Aim of the task -
Transcribe the records below from the first line to the line that includes "tooltipCfg | tooltip配置", inclusive, and omit the pictures.

(Information given begins)

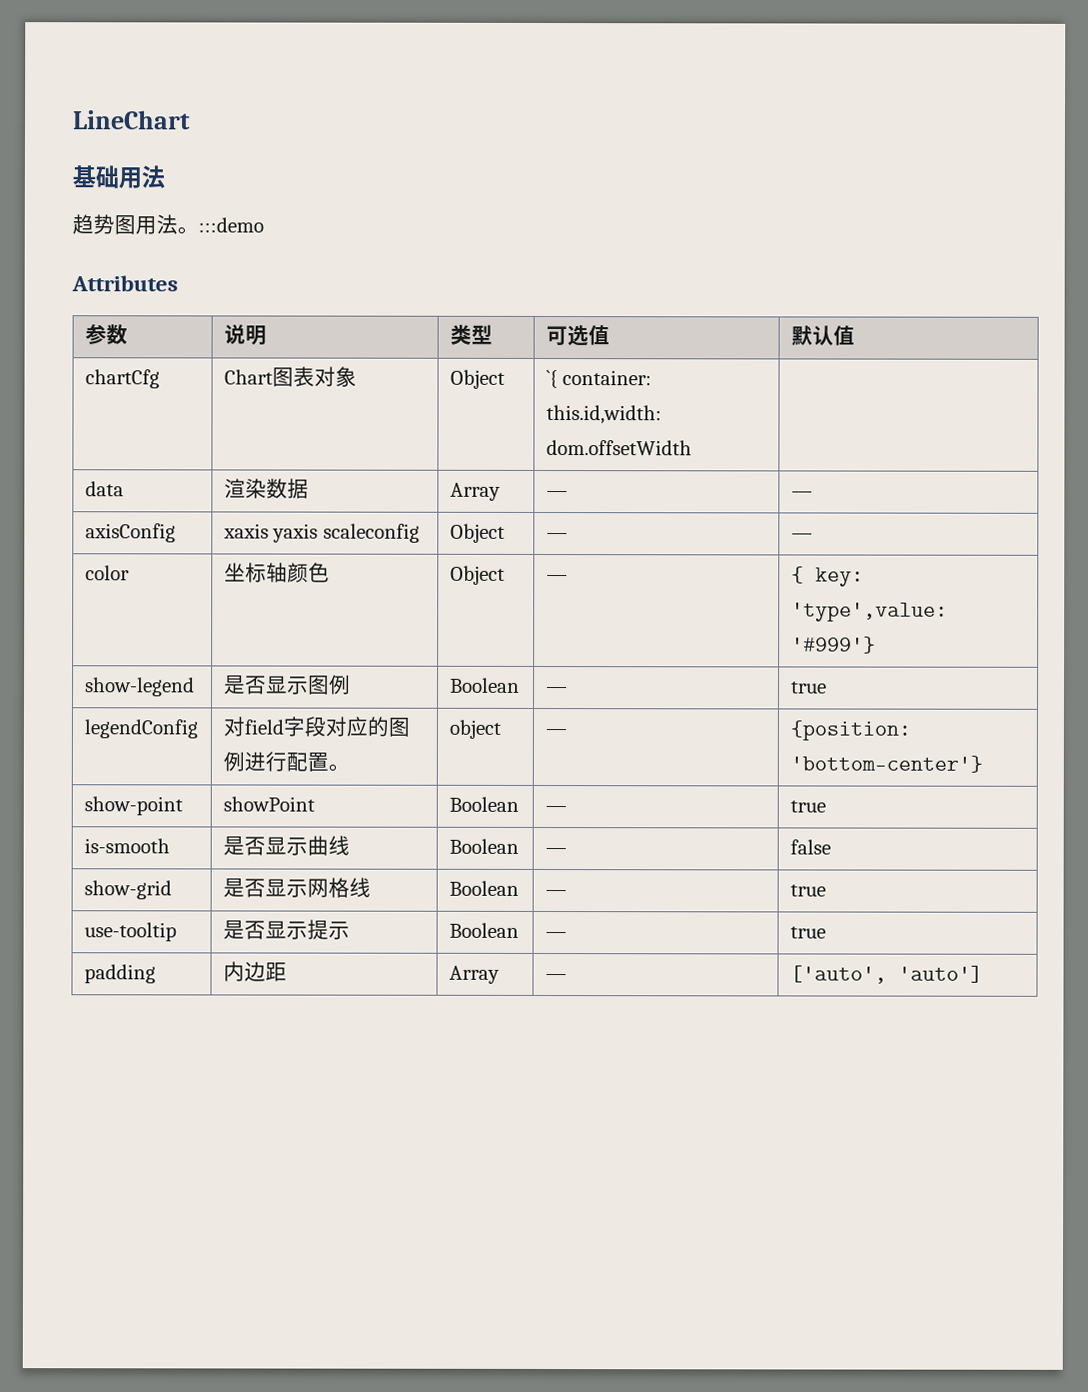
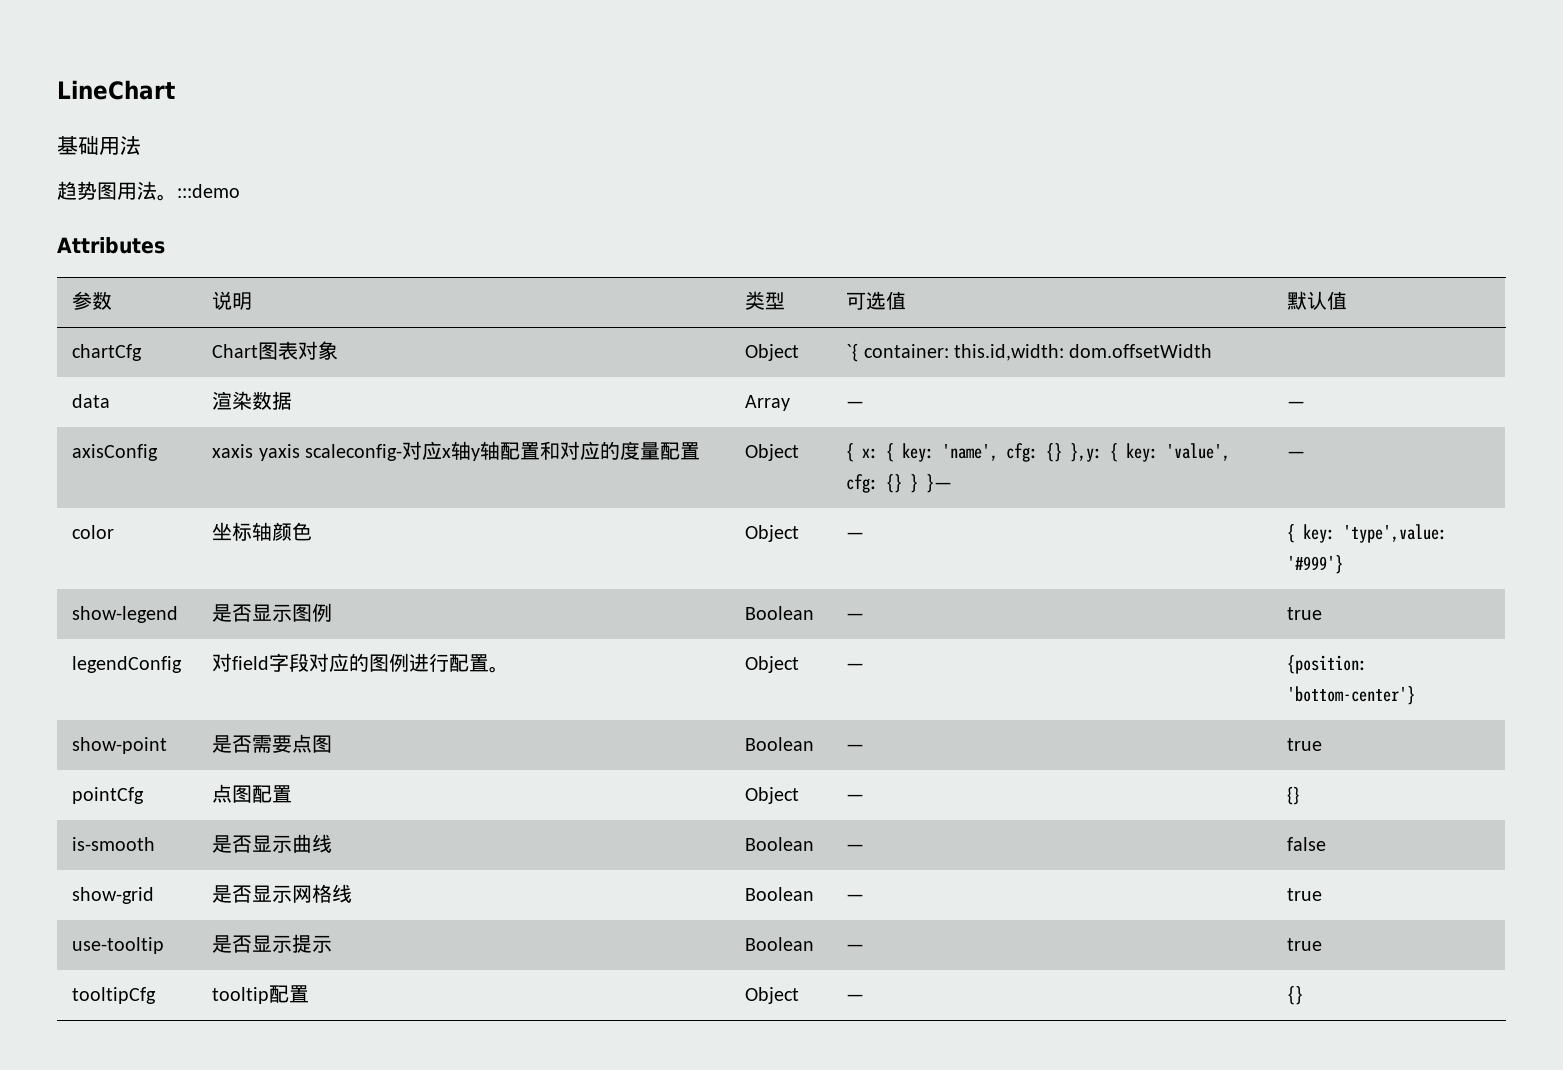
- axisConfig | xaxis yaxis scaleconfig | Object | — | —
+ axisConfig | xaxis yaxis scaleconfig-对应x轴y轴配置和对应的度量配置 | Object | { x: { key: 'name', cfg: {} },y: { key: 'value', cfg: {} } }— | —
- legendConfig | 对field字段对应的图例进行配置。 | object | — | {position: 'bottom-center'}
+ legendConfig | 对field字段对应的图例进行配置。 | Object | — | {position: 'bottom-center'}
- show-point | showPoint | Boolean | — | true
+ show-point | 是否需要点图 | Boolean | — | true
+ pointCfg | 点图配置 | Object | — | {}
- padding | 内边距 | Array | — | ['auto', 'auto']
+ tooltipCfg | tooltip配置 | Object | — | {}

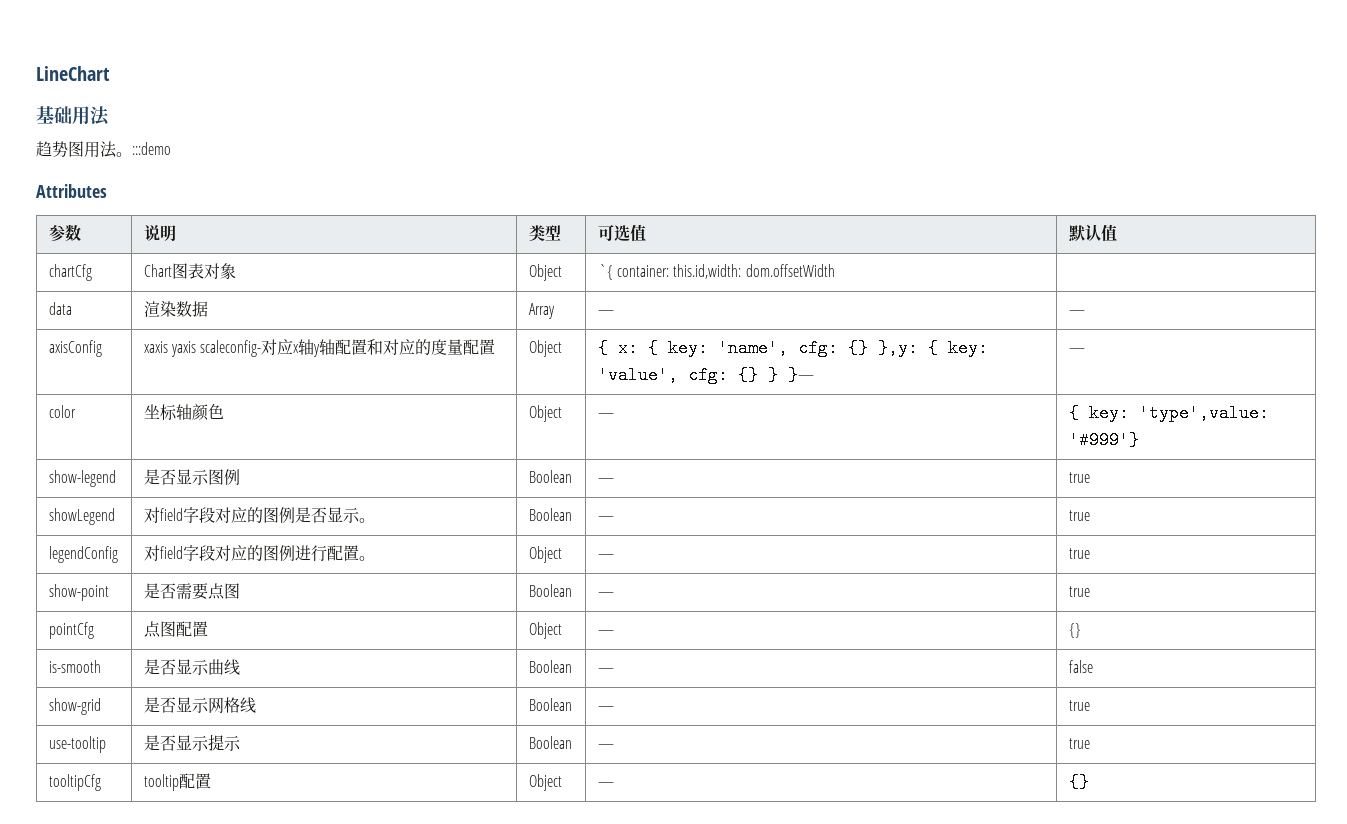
+ showLegend | 对field字段对应的图例是否显示。 | Boolean | — | true
- legendConfig | 对field字段对应的图例进行配置。 | Object | — | {position: 'bottom-center'}
+ legendConfig | 对field字段对应的图例进行配置。 | Object | — | true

(Information given ends)

Problem solution -
- axisConfig | xaxis yaxis scaleconfig | Object | — | —
+ axisConfig | xaxis yaxis scaleconfig-对应x轴y轴配置和对应的度量配置 | Object | { x: { key: 'name', cfg: {} },y: { key: 'value', cfg: {} } }— | —
- legendConfig | 对field字段对应的图例进行配置。 | object | — | {position: 'bottom-center'}
+ legendConfig | 对field字段对应的图例进行配置。 | Object | — | {position: 'bottom-center'}
- show-point | showPoint | Boolean | — | true
+ show-point | 是否需要点图 | Boolean | — | true
+ pointCfg | 点图配置 | Object | — | {}
- padding | 内边距 | Array | — | ['auto', 'auto']
+ tooltipCfg | tooltip配置 | Object | — | {}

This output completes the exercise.